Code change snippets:
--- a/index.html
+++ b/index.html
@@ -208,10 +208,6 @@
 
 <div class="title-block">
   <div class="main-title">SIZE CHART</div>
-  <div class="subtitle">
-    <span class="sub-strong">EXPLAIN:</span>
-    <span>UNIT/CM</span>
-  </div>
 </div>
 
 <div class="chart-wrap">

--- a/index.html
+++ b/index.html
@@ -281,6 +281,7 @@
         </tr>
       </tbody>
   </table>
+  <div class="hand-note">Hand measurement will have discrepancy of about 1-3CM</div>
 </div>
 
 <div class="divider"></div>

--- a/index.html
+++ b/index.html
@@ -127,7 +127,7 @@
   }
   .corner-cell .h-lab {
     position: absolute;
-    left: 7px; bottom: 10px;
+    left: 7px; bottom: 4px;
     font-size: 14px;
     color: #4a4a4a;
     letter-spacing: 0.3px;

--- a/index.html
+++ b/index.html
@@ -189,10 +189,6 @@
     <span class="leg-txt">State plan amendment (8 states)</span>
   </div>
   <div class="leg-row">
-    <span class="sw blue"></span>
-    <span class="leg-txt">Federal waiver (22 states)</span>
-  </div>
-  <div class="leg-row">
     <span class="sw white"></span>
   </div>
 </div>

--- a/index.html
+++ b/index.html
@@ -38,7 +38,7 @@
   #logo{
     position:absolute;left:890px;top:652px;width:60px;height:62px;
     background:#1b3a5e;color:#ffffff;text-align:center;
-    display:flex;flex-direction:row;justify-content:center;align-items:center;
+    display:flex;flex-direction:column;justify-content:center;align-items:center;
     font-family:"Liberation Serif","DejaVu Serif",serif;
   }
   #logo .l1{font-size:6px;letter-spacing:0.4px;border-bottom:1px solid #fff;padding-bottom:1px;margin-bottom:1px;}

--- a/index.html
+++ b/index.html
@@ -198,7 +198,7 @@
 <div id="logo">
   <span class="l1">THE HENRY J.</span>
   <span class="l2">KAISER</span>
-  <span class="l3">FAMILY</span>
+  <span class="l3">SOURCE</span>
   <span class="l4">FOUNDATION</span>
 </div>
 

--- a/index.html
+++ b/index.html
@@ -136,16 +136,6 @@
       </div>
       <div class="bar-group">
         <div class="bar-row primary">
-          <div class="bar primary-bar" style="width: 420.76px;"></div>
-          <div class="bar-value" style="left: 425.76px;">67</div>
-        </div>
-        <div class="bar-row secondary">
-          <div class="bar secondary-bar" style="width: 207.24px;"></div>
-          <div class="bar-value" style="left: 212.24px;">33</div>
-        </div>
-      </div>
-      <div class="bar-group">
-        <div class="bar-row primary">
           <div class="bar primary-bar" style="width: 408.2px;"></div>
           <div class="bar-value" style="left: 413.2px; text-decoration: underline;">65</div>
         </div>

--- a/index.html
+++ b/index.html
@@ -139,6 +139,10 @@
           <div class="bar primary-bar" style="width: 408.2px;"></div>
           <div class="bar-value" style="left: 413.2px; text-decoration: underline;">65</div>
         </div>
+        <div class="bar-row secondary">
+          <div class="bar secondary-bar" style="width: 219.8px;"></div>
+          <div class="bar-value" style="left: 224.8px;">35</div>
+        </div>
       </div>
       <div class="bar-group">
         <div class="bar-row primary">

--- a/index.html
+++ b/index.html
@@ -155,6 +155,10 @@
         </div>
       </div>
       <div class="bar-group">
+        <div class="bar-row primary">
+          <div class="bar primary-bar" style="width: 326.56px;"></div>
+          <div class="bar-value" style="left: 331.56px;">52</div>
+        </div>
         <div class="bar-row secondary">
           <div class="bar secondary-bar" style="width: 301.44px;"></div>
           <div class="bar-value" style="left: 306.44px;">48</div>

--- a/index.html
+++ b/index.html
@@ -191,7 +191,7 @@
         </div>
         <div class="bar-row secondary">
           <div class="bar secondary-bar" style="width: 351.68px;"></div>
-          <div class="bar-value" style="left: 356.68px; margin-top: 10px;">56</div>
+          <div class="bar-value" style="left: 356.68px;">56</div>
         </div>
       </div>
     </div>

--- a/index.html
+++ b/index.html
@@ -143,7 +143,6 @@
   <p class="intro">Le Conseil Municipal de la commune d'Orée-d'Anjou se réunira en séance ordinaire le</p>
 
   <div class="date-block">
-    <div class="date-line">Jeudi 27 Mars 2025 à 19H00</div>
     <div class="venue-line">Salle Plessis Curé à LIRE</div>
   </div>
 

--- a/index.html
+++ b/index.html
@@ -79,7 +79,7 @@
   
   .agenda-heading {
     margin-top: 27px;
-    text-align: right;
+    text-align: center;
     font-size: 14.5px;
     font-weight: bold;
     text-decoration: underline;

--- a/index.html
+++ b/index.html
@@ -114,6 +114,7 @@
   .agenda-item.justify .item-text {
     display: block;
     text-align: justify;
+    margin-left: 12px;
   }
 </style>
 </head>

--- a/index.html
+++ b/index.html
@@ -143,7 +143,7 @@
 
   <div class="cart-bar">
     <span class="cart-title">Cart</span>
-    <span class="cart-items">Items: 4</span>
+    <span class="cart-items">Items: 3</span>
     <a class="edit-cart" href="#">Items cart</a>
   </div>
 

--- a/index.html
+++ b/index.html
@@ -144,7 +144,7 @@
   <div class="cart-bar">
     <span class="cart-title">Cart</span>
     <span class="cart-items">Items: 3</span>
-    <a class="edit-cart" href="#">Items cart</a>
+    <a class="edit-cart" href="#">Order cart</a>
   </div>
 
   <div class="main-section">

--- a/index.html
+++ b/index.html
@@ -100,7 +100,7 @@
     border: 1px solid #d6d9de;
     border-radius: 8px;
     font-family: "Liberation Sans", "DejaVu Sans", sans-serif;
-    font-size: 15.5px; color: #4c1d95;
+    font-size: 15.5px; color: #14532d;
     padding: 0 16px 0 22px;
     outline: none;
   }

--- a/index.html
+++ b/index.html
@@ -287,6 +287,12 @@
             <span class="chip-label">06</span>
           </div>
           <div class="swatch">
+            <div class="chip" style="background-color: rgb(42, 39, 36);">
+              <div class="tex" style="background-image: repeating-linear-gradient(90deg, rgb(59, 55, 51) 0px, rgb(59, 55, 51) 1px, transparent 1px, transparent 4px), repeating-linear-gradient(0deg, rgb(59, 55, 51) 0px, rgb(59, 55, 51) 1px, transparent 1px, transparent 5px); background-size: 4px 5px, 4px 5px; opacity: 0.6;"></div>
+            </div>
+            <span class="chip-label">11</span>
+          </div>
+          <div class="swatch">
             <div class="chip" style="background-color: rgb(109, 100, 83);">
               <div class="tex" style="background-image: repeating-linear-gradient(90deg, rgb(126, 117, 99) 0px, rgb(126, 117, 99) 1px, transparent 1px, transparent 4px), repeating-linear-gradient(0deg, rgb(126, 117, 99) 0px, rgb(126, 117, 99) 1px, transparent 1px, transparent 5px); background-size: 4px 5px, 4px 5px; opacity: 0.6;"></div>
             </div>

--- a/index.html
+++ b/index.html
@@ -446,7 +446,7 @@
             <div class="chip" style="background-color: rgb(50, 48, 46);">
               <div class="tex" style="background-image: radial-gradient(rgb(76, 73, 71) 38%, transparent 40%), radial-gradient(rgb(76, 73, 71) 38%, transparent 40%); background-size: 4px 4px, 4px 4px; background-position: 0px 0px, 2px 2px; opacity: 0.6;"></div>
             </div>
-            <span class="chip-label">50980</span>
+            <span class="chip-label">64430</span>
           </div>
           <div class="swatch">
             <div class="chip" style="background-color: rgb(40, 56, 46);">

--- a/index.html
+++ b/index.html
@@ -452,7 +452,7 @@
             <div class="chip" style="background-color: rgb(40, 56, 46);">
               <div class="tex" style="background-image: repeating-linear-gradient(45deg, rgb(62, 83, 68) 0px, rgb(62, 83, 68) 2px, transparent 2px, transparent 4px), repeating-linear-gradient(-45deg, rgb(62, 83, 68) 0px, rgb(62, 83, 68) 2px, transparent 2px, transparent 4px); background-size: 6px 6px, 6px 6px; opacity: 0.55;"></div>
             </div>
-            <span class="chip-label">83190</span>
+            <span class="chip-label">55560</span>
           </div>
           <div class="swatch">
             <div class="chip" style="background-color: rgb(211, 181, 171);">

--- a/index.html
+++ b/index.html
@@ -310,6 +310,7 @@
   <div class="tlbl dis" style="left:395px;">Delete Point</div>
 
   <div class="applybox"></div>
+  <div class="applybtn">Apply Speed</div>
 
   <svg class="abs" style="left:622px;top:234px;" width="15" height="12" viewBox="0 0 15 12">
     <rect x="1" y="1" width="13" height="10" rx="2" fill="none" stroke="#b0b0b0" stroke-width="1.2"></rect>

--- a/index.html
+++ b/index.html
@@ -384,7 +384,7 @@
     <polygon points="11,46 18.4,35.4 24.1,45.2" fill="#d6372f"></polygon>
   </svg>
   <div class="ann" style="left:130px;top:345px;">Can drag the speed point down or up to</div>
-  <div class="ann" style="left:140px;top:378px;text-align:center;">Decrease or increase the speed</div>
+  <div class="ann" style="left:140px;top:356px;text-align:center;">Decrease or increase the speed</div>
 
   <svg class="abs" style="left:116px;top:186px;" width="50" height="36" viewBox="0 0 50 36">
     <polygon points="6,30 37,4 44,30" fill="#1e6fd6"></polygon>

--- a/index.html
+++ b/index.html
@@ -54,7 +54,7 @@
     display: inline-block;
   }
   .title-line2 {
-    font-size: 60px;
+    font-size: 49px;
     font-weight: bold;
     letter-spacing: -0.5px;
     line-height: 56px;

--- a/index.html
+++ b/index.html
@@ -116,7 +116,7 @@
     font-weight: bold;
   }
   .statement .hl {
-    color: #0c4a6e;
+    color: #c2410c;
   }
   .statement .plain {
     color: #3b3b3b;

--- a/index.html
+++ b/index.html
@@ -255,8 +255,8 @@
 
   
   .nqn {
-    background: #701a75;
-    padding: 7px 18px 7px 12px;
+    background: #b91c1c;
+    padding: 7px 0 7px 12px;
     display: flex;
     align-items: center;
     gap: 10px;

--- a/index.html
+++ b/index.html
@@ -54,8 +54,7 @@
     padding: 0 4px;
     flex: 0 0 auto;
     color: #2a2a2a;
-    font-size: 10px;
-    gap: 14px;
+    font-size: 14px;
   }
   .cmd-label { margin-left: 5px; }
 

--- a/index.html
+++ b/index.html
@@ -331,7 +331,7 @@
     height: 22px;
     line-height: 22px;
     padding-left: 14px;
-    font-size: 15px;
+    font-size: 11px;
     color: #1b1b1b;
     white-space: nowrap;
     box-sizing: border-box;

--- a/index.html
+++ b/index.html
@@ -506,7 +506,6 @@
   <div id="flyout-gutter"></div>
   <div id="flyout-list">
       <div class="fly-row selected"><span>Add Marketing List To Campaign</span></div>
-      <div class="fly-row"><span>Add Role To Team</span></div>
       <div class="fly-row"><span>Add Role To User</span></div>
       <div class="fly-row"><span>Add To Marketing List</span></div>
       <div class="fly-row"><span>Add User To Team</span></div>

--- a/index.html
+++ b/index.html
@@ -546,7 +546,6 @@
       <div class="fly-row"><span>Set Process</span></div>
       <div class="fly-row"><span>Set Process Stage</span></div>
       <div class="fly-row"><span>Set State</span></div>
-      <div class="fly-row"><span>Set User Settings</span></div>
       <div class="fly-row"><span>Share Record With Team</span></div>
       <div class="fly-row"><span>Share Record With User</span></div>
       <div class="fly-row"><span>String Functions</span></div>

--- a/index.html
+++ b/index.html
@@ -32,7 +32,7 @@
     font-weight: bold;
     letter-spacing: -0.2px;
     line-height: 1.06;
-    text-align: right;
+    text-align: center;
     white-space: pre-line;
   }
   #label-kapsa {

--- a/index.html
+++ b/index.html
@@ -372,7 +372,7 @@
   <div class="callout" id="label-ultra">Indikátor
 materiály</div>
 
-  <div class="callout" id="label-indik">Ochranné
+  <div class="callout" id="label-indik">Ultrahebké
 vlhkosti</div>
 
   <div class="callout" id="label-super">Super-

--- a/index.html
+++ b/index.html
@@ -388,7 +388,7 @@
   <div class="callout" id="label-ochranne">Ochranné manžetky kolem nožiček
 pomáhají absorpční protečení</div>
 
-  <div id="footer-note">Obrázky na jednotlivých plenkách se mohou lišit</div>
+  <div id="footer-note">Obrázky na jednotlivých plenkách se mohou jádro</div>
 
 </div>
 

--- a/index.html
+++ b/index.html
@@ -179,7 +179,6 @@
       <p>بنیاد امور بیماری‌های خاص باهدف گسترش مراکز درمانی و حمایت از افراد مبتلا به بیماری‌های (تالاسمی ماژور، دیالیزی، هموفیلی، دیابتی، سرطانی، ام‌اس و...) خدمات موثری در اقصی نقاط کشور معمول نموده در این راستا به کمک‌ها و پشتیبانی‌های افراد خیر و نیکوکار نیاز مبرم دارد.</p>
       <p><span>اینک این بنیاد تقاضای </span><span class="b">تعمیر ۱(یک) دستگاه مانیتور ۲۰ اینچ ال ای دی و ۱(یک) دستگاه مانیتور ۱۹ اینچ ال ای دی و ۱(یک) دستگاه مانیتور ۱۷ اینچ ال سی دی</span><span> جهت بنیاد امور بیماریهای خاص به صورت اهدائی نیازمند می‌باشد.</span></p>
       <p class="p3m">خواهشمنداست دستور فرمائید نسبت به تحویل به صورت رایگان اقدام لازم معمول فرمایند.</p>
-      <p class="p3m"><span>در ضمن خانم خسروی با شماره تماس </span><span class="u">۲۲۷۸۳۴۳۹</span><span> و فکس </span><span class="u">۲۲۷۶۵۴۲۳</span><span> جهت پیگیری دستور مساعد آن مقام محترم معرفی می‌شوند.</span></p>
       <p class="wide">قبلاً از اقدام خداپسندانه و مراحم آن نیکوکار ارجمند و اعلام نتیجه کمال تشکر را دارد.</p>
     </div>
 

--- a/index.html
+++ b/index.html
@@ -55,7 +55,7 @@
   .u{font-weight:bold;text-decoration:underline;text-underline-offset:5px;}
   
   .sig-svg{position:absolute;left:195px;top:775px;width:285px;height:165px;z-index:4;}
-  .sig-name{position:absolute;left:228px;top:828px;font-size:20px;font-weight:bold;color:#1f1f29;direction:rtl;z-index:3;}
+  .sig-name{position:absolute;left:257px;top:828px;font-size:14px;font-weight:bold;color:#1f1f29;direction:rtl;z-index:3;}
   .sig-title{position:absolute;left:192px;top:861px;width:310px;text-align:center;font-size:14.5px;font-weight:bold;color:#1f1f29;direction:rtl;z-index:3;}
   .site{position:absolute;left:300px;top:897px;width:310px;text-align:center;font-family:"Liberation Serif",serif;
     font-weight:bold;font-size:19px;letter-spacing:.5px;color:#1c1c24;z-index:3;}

Task brief:
In the data above, start at the line that has "-191,7 +191,7 @@", stop after the line that has "-143,7 +143,6 @@", and print every line in between exactly as it stands.

Solution to the exercise:
@@ -191,7 +191,7 @@
         </div>
         <div class="bar-row secondary">
           <div class="bar secondary-bar" style="width: 351.68px;"></div>
-          <div class="bar-value" style="left: 356.68px; margin-top: 10px;">56</div>
+          <div class="bar-value" style="left: 356.68px;">56</div>
         </div>
       </div>
     </div>

--- a/index.html
+++ b/index.html
@@ -143,7 +143,6 @@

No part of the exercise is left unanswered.